The field I call home (or more appropriately, work) is one that requires a few words of explanation. My friend and co-writer of this column Ed Lee has already taken to introducing you to public relations in his column entitled “PR 101“, which just became required reading if you have any interest in this column. Ed and I have known each other in RL (real life for all you Second Lifers) for about 4 months, which adds up to about 20 years online.
So who am I? I’m Chris Clarke, and I plan to spend a few minutes every second week talking about public relations and social media.
A little about me and what makes me qualified to write for the Blog Herald: For the past six months, I have been employed at Canada’s most social-media friendly PR firm, Thornley Fallis Communications. I was hired soon after my post-graduate PR studies ended, thanks to my enthusiasm online in the blogosphere and the launch of my own PR blog. The next thing I knew I was knee-deep in the fast-paced, slowly-evolving world of PR two weeks after my 23rd birthday.
And yes, I said slowly-evolving. PR has traditionally been a “press”-ing field: press releases, press kits, press releases, press conferences, and more press releases. Of course, that’s all about to change. As a reader of the Blog Herald, you are likely a classy individual on the up-and-up when it comes to this thing we like to call “social media“. Traditionally, PR practitioners have used the mass media to convey their clients’ messages. The problem with using the mass media today is that only a fraction of a percent of that mass audience is going to have even the slightest interest in your message (and the ones we really want to reach are probably not even participating in that media anyway). Thank goodness for social media.

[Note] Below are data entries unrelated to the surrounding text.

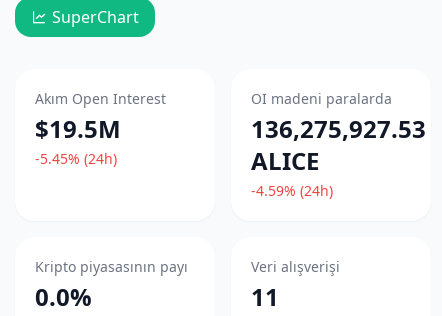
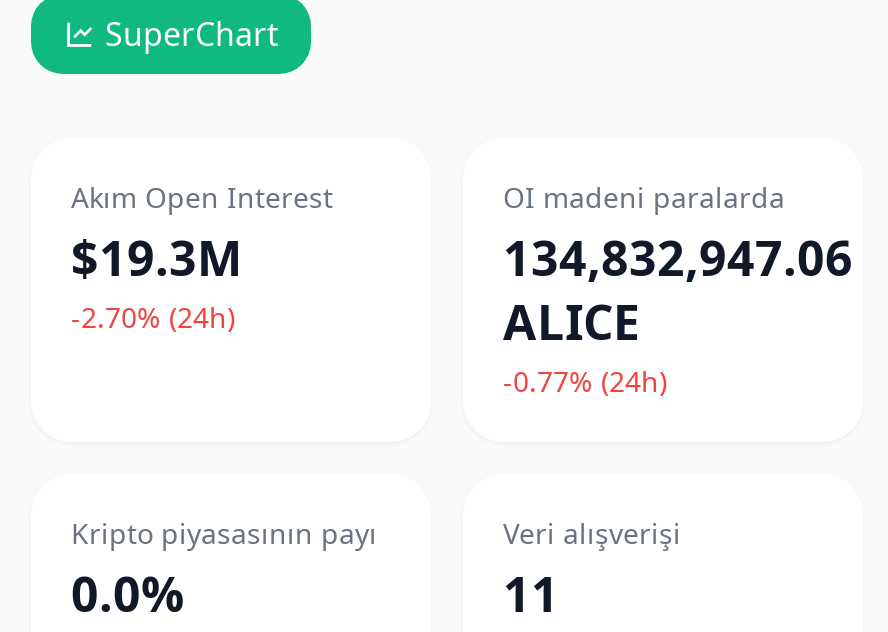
- $19.5M
- -5.45% (24h)
+ $19.3M
+ -2.70% (24h)

- 136,275,927.53
+ 134,832,947.06

- -4.59% (24h)
+ -0.77% (24h)
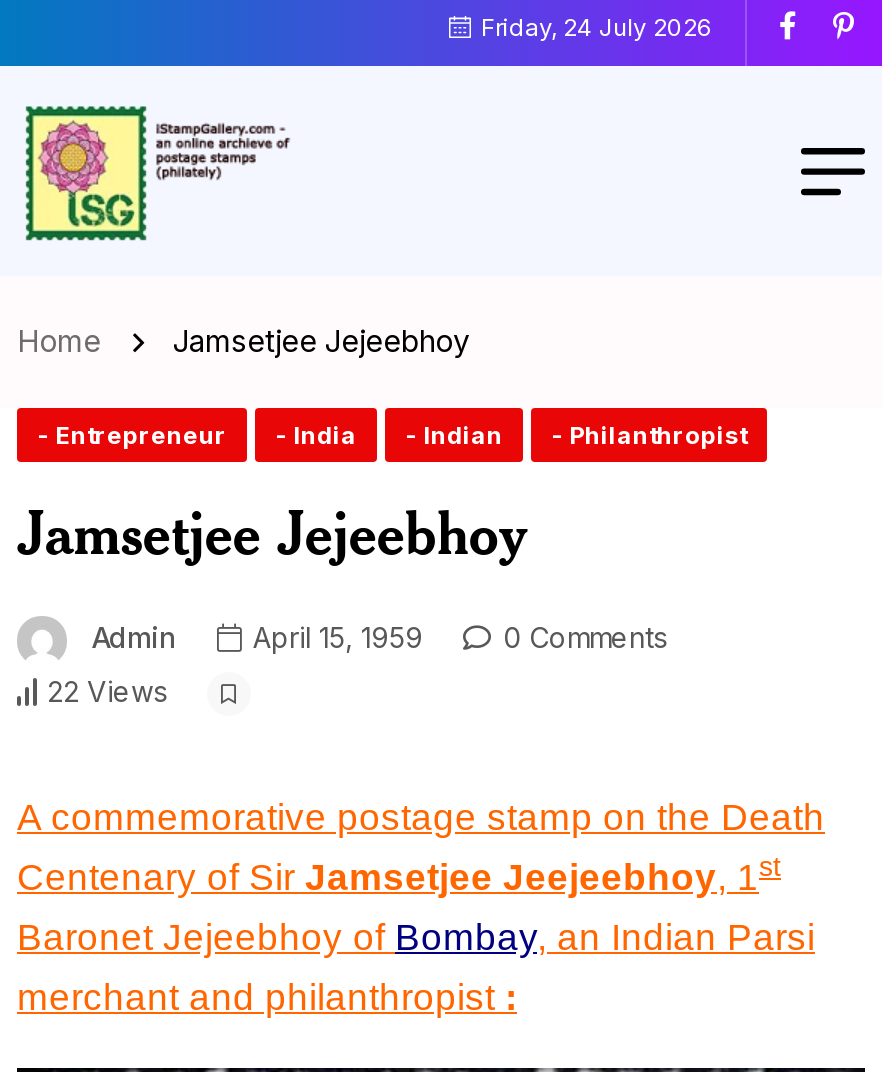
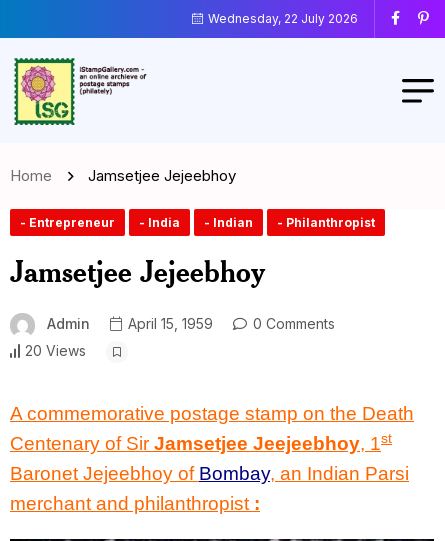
- Friday, 24 July 2026
+ Wednesday, 22 July 2026

- 22 Views
+ 20 Views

Social media allows PR professionals to connect with our clients’ audience on an individual basis. Sure, it’s slow to catch on among more traditional clients, but those who “get it” don’t hesitate. Instead of putting a press release about an innovation in shipping (which we recently did for our client Shipping Pal) to a national daily newspaper, we can put it in the hands of those who we think would be interested in it online – blogs, podcasts, message boards, or whatever and wherever else (which we also did for Shipping Pal). We’ll encourage our client to have an online presence (Shipping Pal completely agreed and launched their own blog). If we’ve done our job properly, people will talk about it. They’ll try it. They’ll give our client feedback. If they like it, they’ll tell others. If they don’t like it, we make sure our client will hear about it and look to consider correcting what customers don’t like, which would probably make the person who suggested the change tell others about how he helped make a company better. It might even go viral and have a lot of people talking about it within hours. Now, take a moment to imagine mass media trying to do that and try to refrain from laughing.
For good measure, here are a few things we don’t do where I work yet take place at other PR firms: creating fake social networking profiles, submitting stories to user-generated news sites like digg for our clients benefit, editing Wikipedia for our clients, paying journalists to cover our clients, paying bloggers to cover our clients, astroturfing (very well explained here), and trying to game Google search, among others.
So that covers my entire knowledge of public relations. Hopefully in the next two weeks I’ll have learned something new to talk about for my next column.